Tingkat emosi anak usia 10-12 tahun (Izzati,2009) curiosity about

sex, adanya kecendrungan untuk menjadi sempurna dengan standar

yang terkadang tidak realitis, mencoba tidak tergantung dengan

ortunya namun dengan best friendnya, berkurangnya rasa ketakutan

dan kehawatiran akan fantasi, timbulnya rasa kecemasan akan

prestasi sekolah, dan lingkungan sosial yang tidak menyenangkan

dalam situasi konflik atau situasi yang menekan, anak perempuan

mempunyai kecenderungan “emotional outburst” dan boys

kecenderungan sullen and sulky (merajuk/cemberut/dongkol).

2.3.2.4 Perkembangan Psikologis

Erikson mengidentifikasi masalah sentral psikososial pada masa ini

sebagai kritis antara kearifan dan inferioritas. Perkembangan kesehatan

membutuhkan peningkatan pemisahan dari orangtua dan kemampuan

menemukan penerimaan dalam kelompok yang sepadan serta

merundingkan tantangan-tantangan yang berada diluar (Arvin, 2002

dalam Sarayati, 2016). Pendekatan erikson dalam membahas proses

perkembangan anak adalah dengan menguraikan lima tahapan


perkembangan psikososial, yaitu percaya versus tidak percaya (0-1

tahun), otonomi versus rasa malu dan ragu (1-3 tahun), inisiatif versus

rasa bersalah (3-6 tahun), industry versus inferiority (6-12 tahun),

identitas versus keracunan peran (12-18 tahun).

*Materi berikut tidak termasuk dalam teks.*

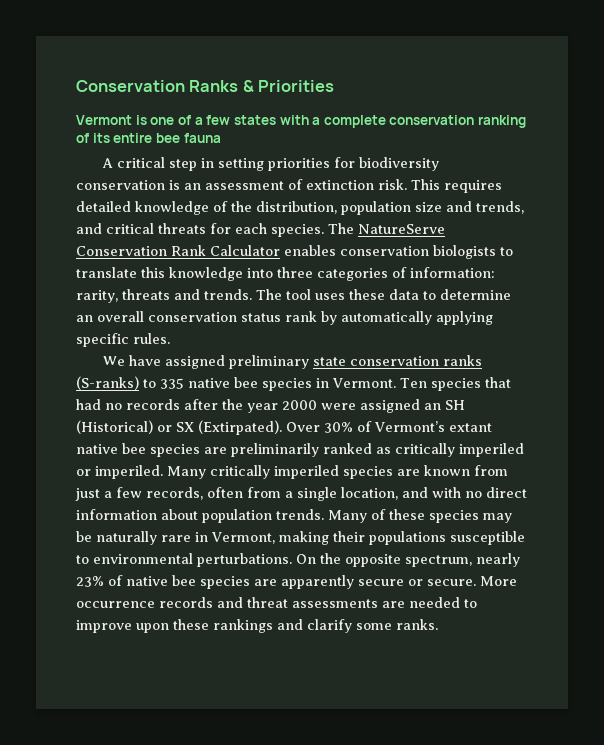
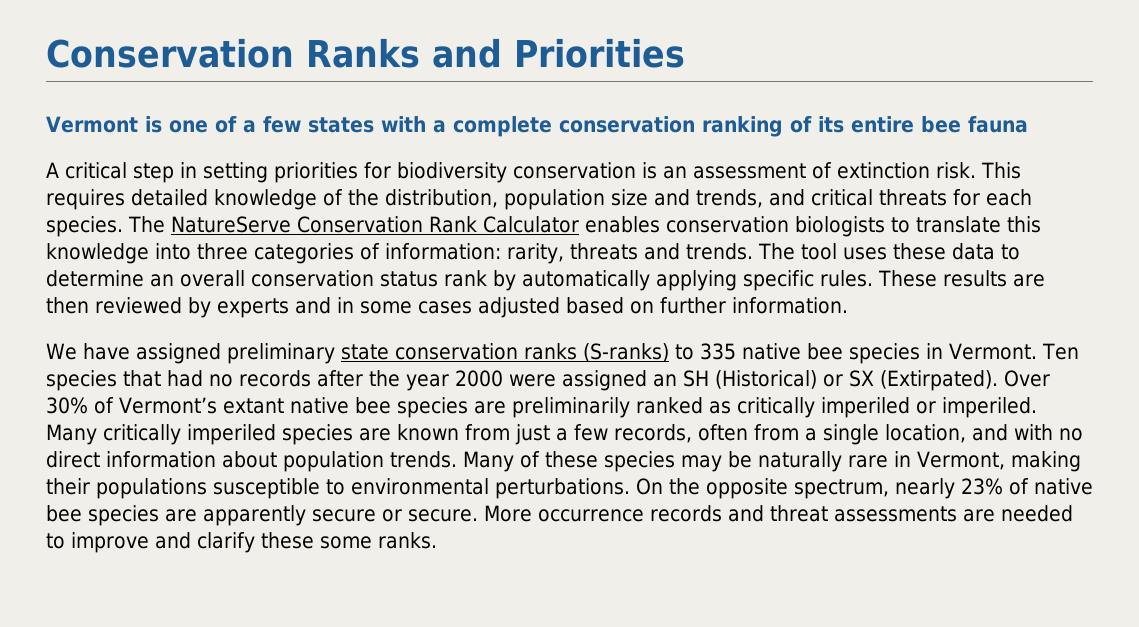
[242,80,254,92] & -> [432,38,502,68] and
(170, 338) none -> [878,270,1045,287] [46,297,848,318] These results are then reviewed by experts and in some cases adjusted based on further information.
[136,619,273,633] upon these rankings -> (149, 542) none
(352, 626) none -> [261,532,314,549] these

2.3.3 Faktor-faktor yang Mempengaruhi Tumbuh Kembang Anak

Secara umum perkembangan dipengaruhi oleh pengalaman (experience),

belajar (learning), dan kematangan (maturation). Adapun berbagai faktor

yang menyebabkan adanya perbedaan perkembangan pada anak (Izzati,

2009).

a. Internal

Kondisi fisik alat indra yang tidak berfungsi baik sindroma down

penyakit tertentu, keturunan,. Selain itu juga kondisi psikologis yang

berbeda yang ditunjukkan dengan kondisi dibawah rata-rata

kemampuan perkembangan anak seusiannya.

b. Eksternal

1. Kondisi saat didalam kandungan kondisi ibu (kurang gizi,

depresi, obat, alkohol, kafein).

2. Kondisi saat kelahiran proses kelahiran, kekurangan oksigen

ketika proses kelahiran terjadi.

3. Keluarga, pola asuh yang salah stimulasi yang kurang, keadaan

sosek, tingkat pendidikan.

4. Kondisi lingkungan sekolah, teman, masyarakat

5. Media elektronik TV, play station, game elektronik.